AVAILABLE DATA below:

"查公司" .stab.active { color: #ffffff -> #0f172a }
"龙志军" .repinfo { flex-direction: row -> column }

End of AVAILABLE DATA.
AVAILABLE DATA below:

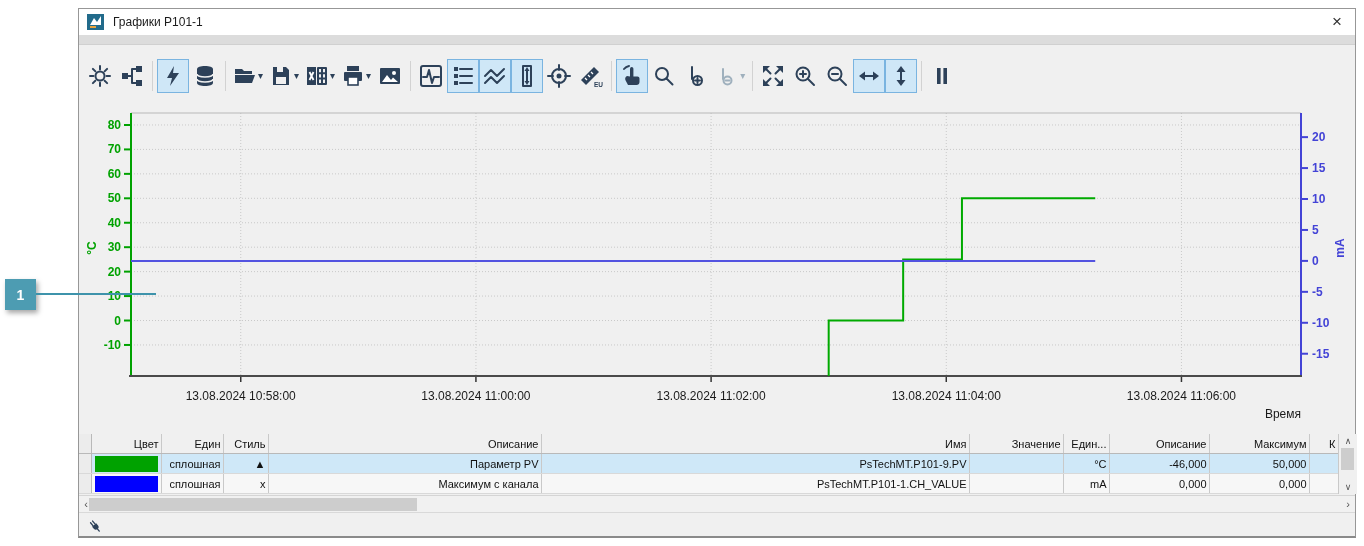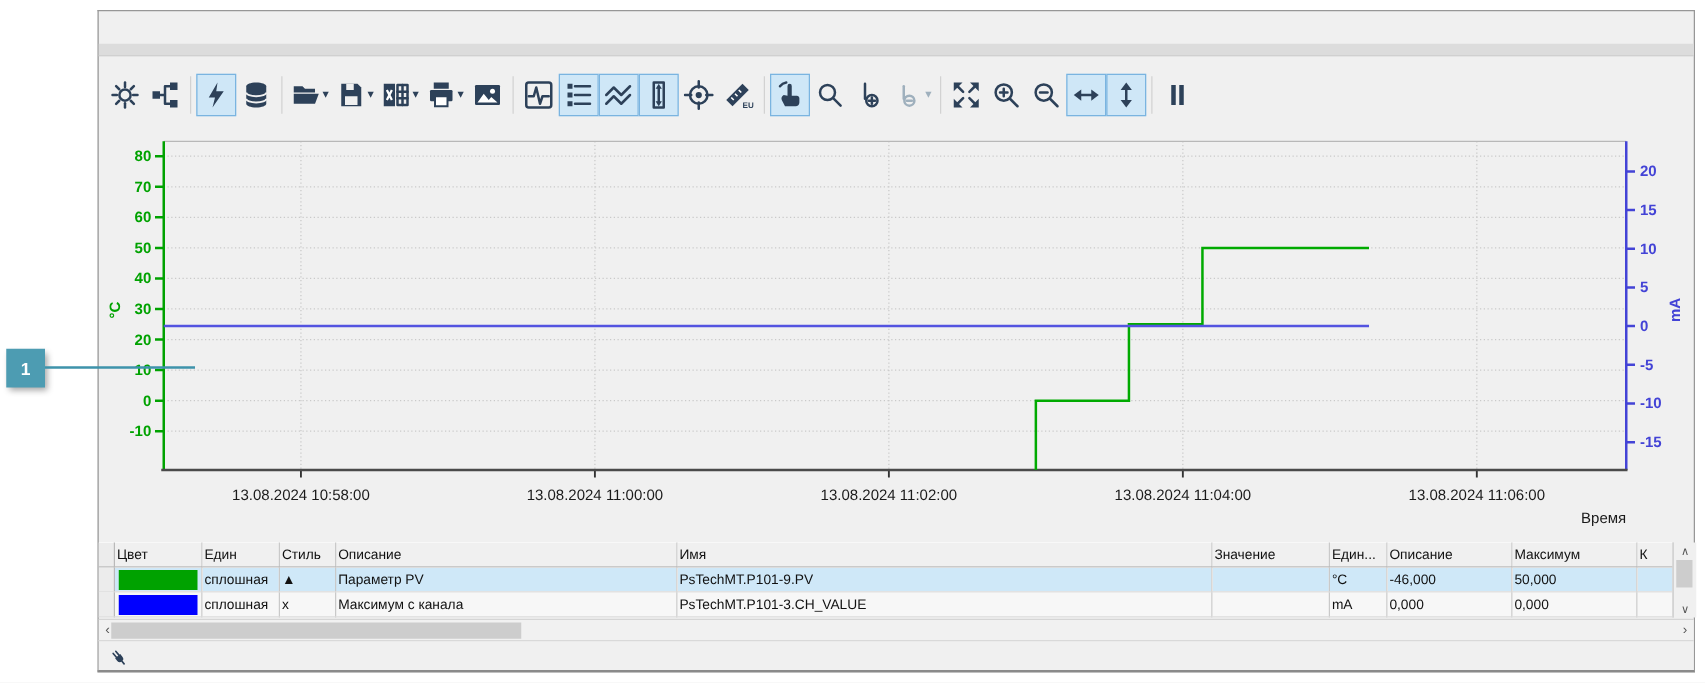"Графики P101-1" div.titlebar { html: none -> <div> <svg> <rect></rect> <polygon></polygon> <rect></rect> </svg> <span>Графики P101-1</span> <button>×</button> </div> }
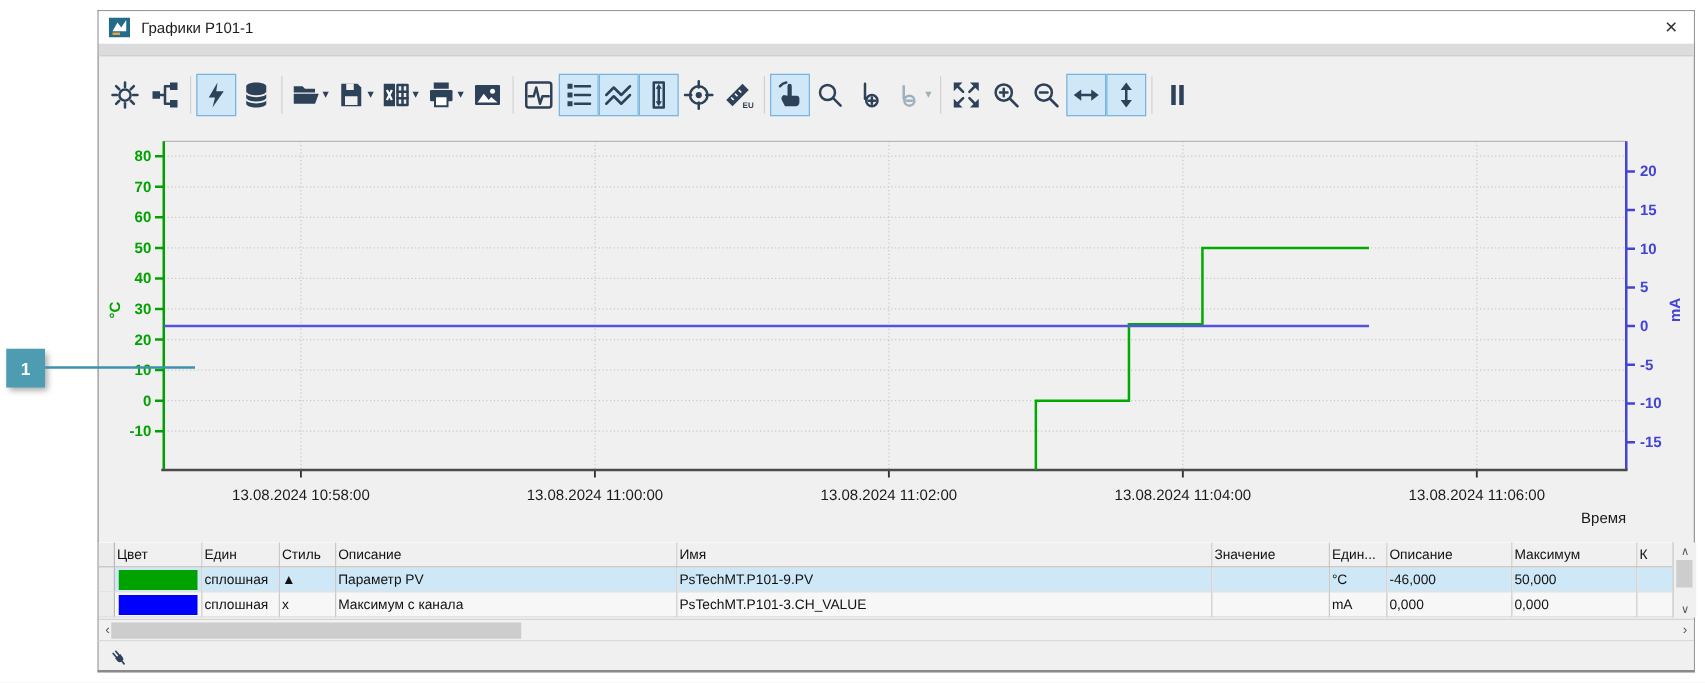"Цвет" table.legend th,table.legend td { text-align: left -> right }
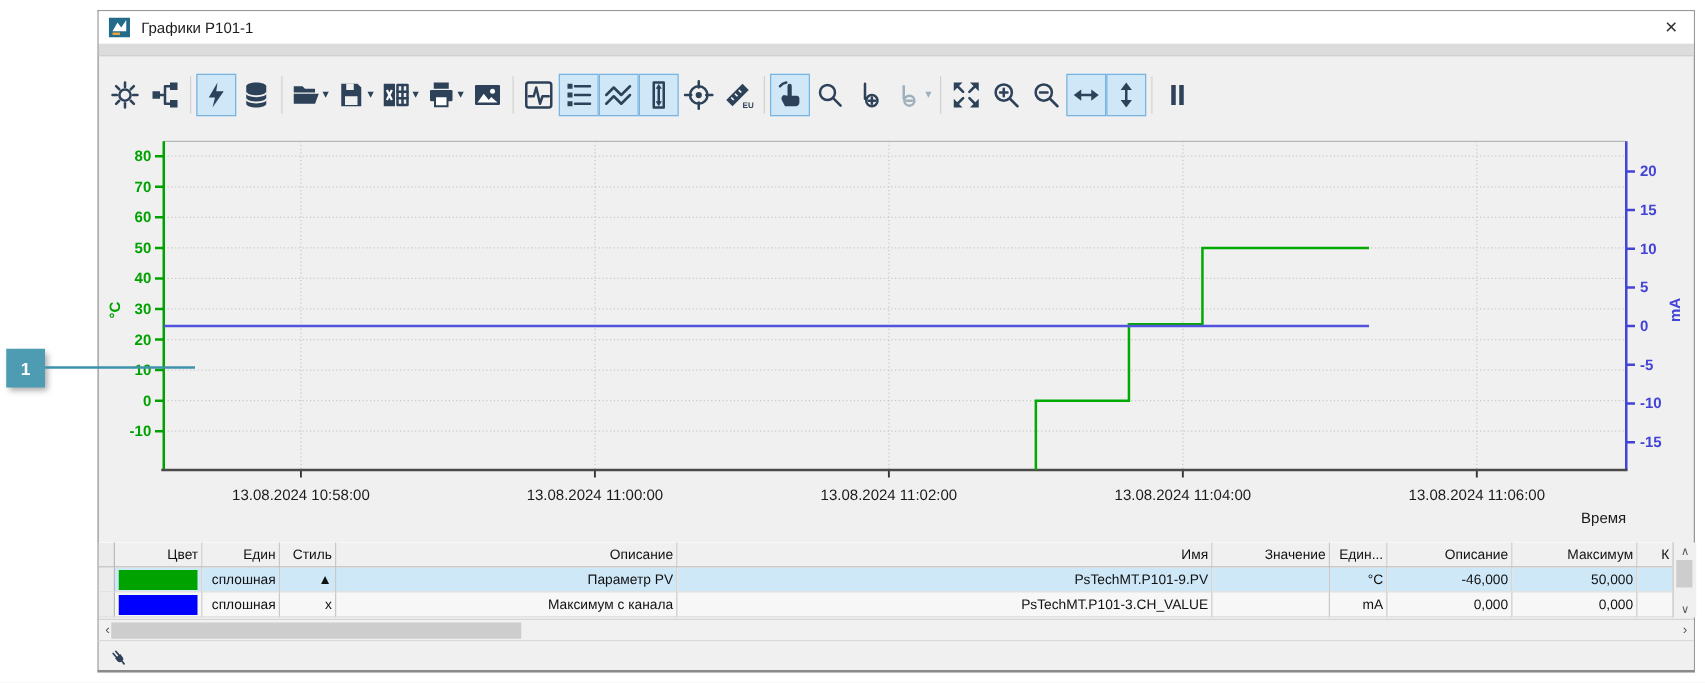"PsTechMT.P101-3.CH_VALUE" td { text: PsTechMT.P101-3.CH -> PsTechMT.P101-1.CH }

End of AVAILABLE DATA.
AVAILABLE DATA below:

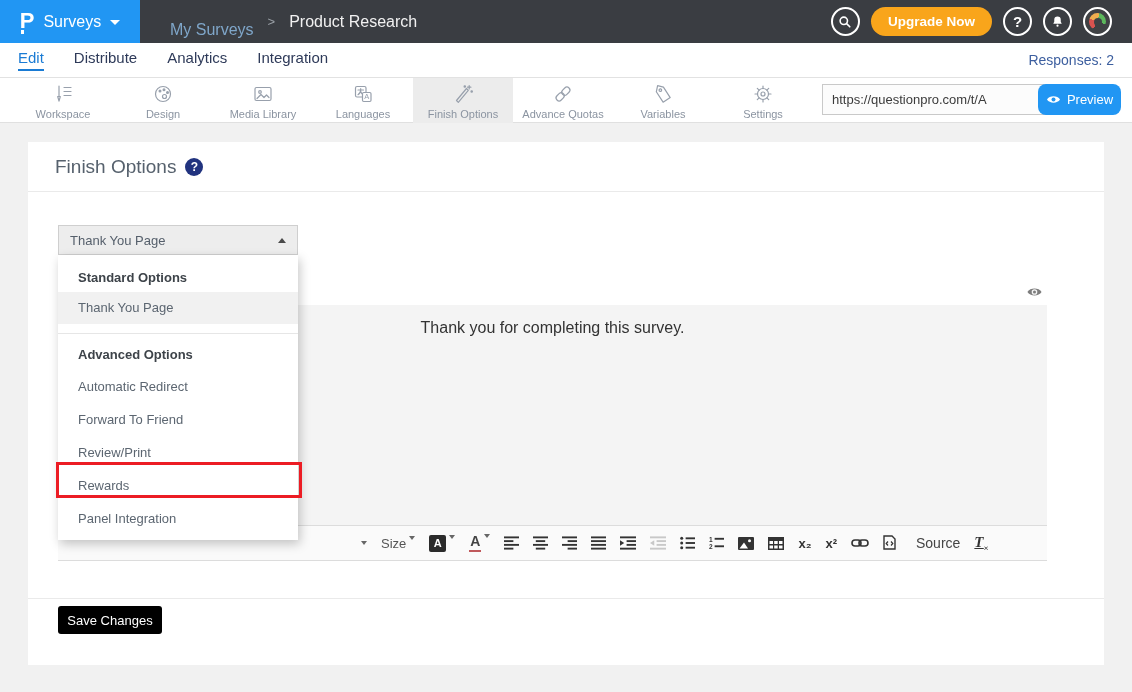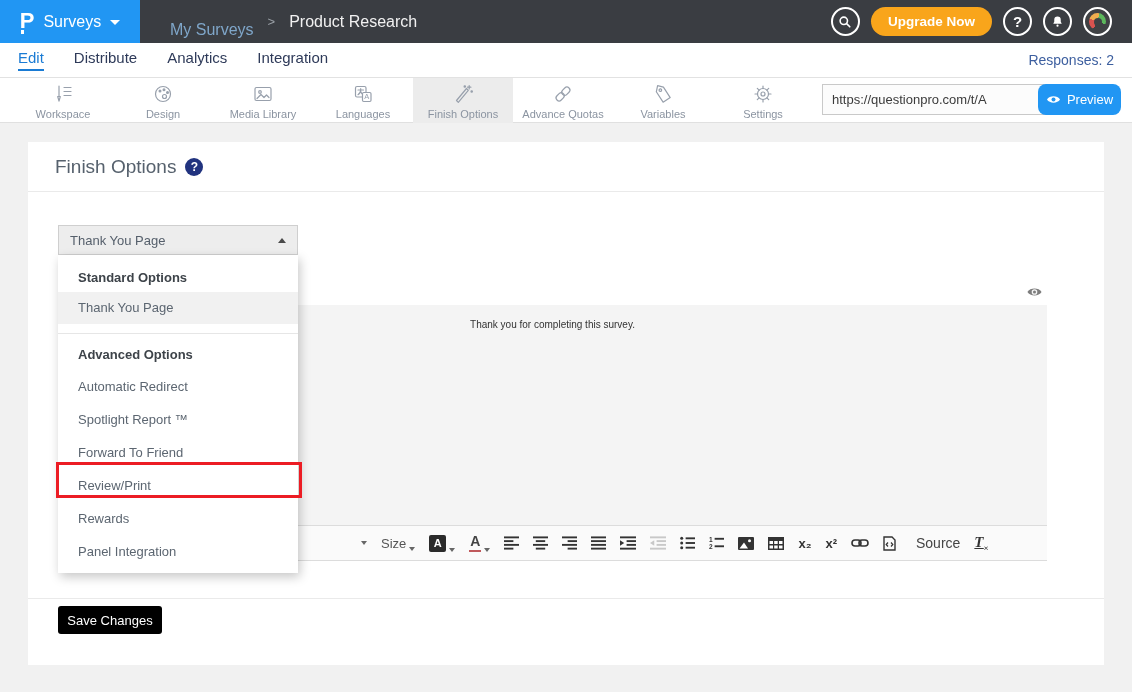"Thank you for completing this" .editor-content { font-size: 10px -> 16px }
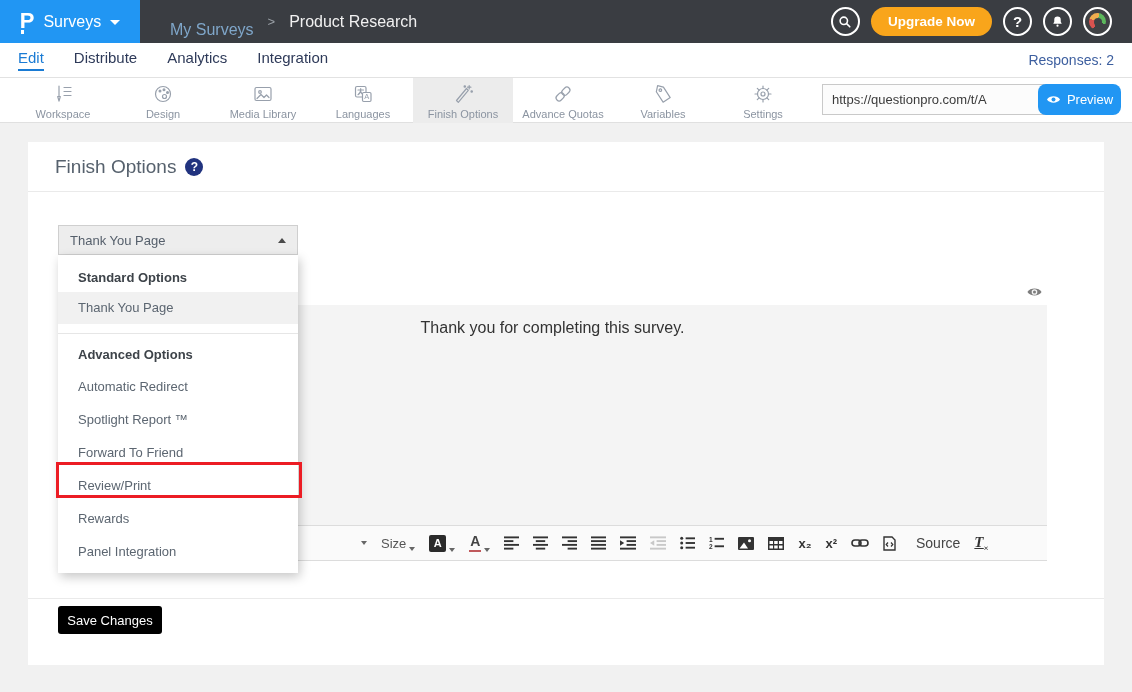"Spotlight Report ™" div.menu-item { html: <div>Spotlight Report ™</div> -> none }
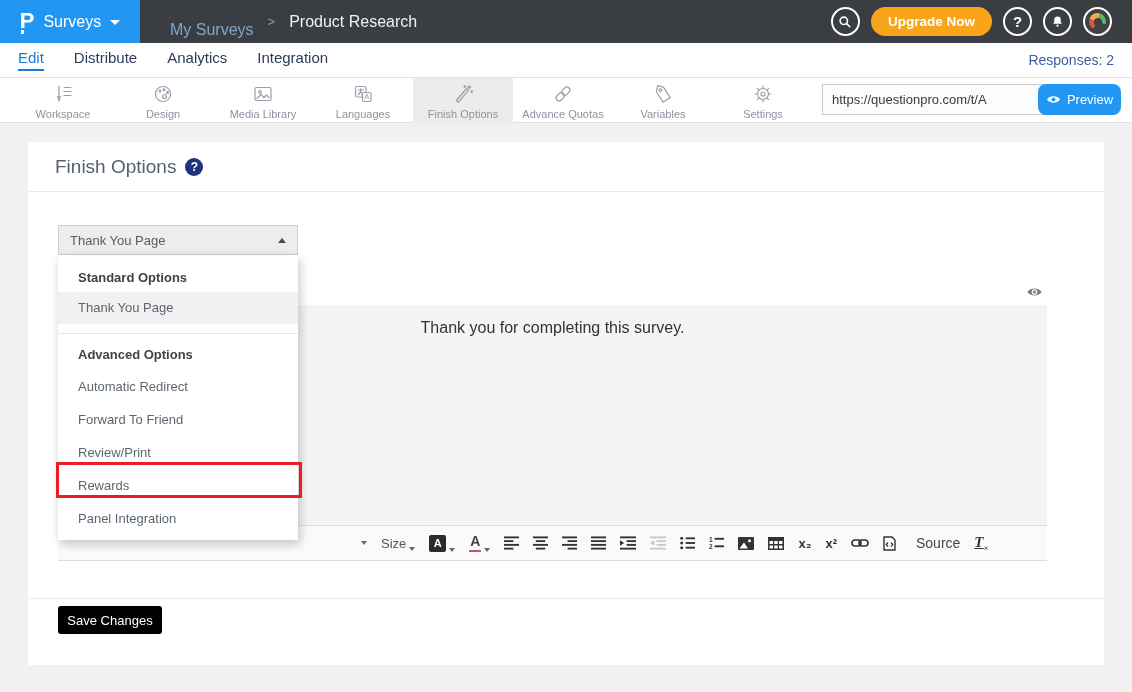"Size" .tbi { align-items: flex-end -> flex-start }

End of AVAILABLE DATA.

YOUR GOAL:
Restate word for word the lines of the data above, starting at the line containing "color: #ffffff ->" and ending at the line containing "flex-direction: row ->", both included, and nothing more.

YOUR SOLUTION:
"查公司" .stab.active { color: #ffffff -> #0f172a }
"龙志军" .repinfo { flex-direction: row -> column }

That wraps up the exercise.